For those visiting for the first time, this kind of frantic invasion of personal space - that is, people will get into an area in a personal space you never knew existed until suddenly, you find yourself being nearly blinded by a person smaller than you holding an umbrella on a hot, sunny day - is absolutely unbearable.


At first, my company had difficulties dealing with the frantic invasions.  Walking down the street with him, I would suddenly find myself about a dozen people ahead, with my company carefully trying to avoid running into others and their personal spaces.  This meant we traveled anywhere very slowly, with me walking a few steps ahead, and with my company trailing behind as people swarmed in front of him.


We traveled to the Great Wall on our third day in Beijing, and this involved a slightly complicated tour bus affair.  My company and I took a taxi with a white man tax surcharge and arrived, after much hustling from our taxi driver, to a queue that wrapped itself under a bridge and around a building.  The queue became increasingly aggressive the closer my company and I got to the actual buses, and when we arrived within 5 meters of the buses, chaos began.  People rushed into the street to find whatever open space they could and crushed themselves near the doors of the buses.  Once the doors opened, small children clambered into them as parents pushed their way through on top of one another shouting for their kids.  I joined this mob frenzy, fearing that all that waiting in line would come to nothing if we weren't equally aggressive in fitting ourselves into the small door opening with 15 other Chinese people trying to push in at once.  We would never make it to the Great Wall being polite and saying, “Excuse me and thank you.”

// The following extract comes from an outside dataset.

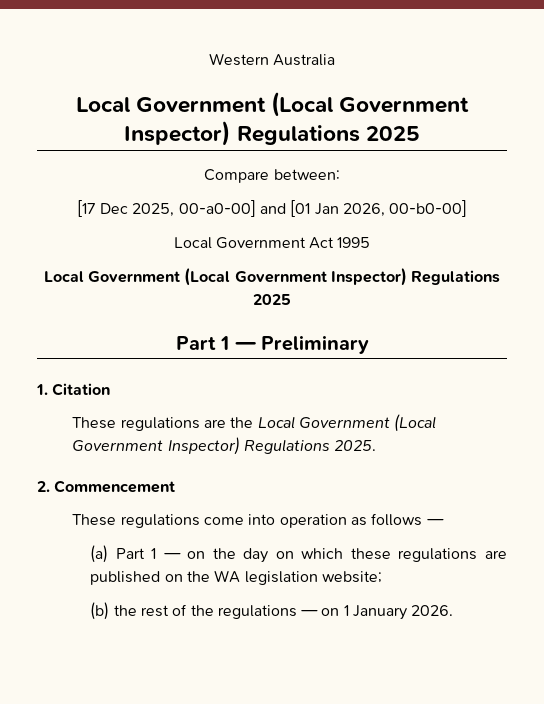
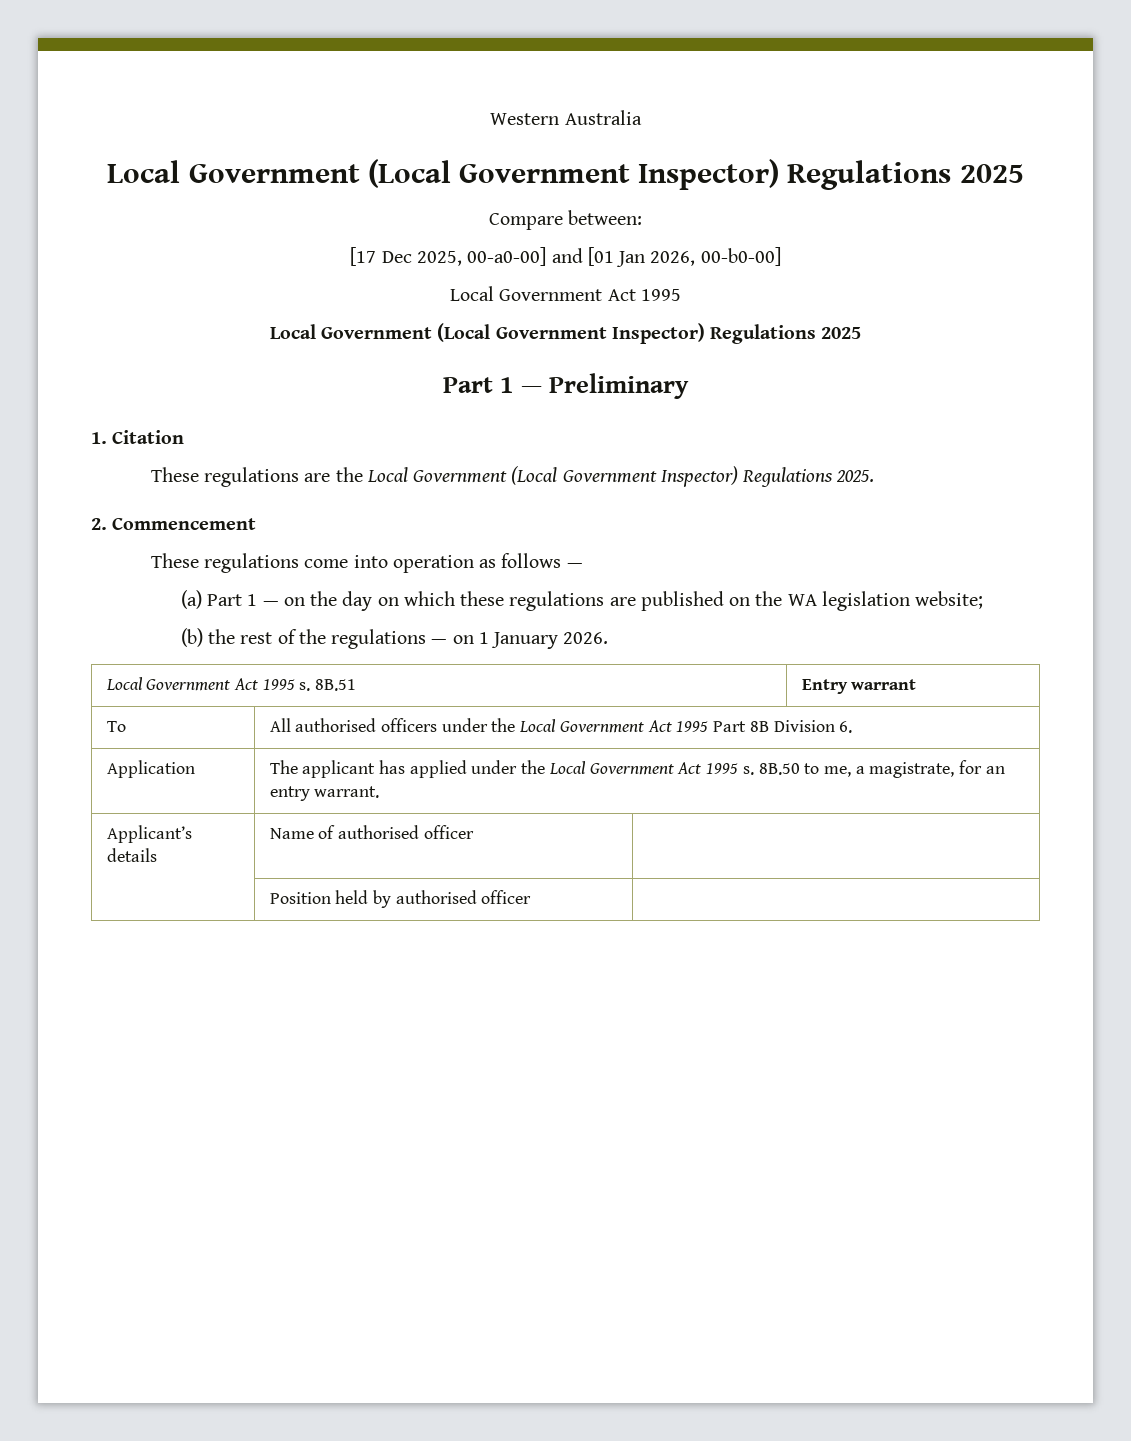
+ Local Government Act 1995 s. 8B.51 | Entry warrant
+ To | All authorised officers under the Local Government Act 1995 Part 8B Division 6.
+ Application | The applicant has applied under the Local Government Act 1995 s. 8B.50 to me, a magistrate, for an entry warrant.
+ Applicant’s details | Name of authorised officer |
+ | Position held by authorised officer |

I looked back.  My company was about 5 individuals behind me, but seeing me successfully crawl onto the bus, he too, realizing his size advantage, pushed himself in and said, “You separated a mother from her child!”  [as I am reading this to him, my company interrupts by correcting me: “You DID separate a mother from her child!  I was using you as a wedge and pushed myself through because I was wider than everyone else!”]


Ten minutes later, a ticket agent was walking up and down the aisles, and taking one look at my company began shouting in Mandarin: “Whose foreigner is this?!  Whose foreigner is this?!”  “He’s mine!” - I shouted back.


It took about five days into the trip before my company began to part the crowds using his height and large camera monopod, which he wielded before him like a sword.  Western chivalry of taking turns and waiting and keeping a small distance between yourself and another does not exist in the masses here.  In every tourist site, after every temple, after tightly squeezed entrances or exits, we forget about our personal sense of space one little step at a time.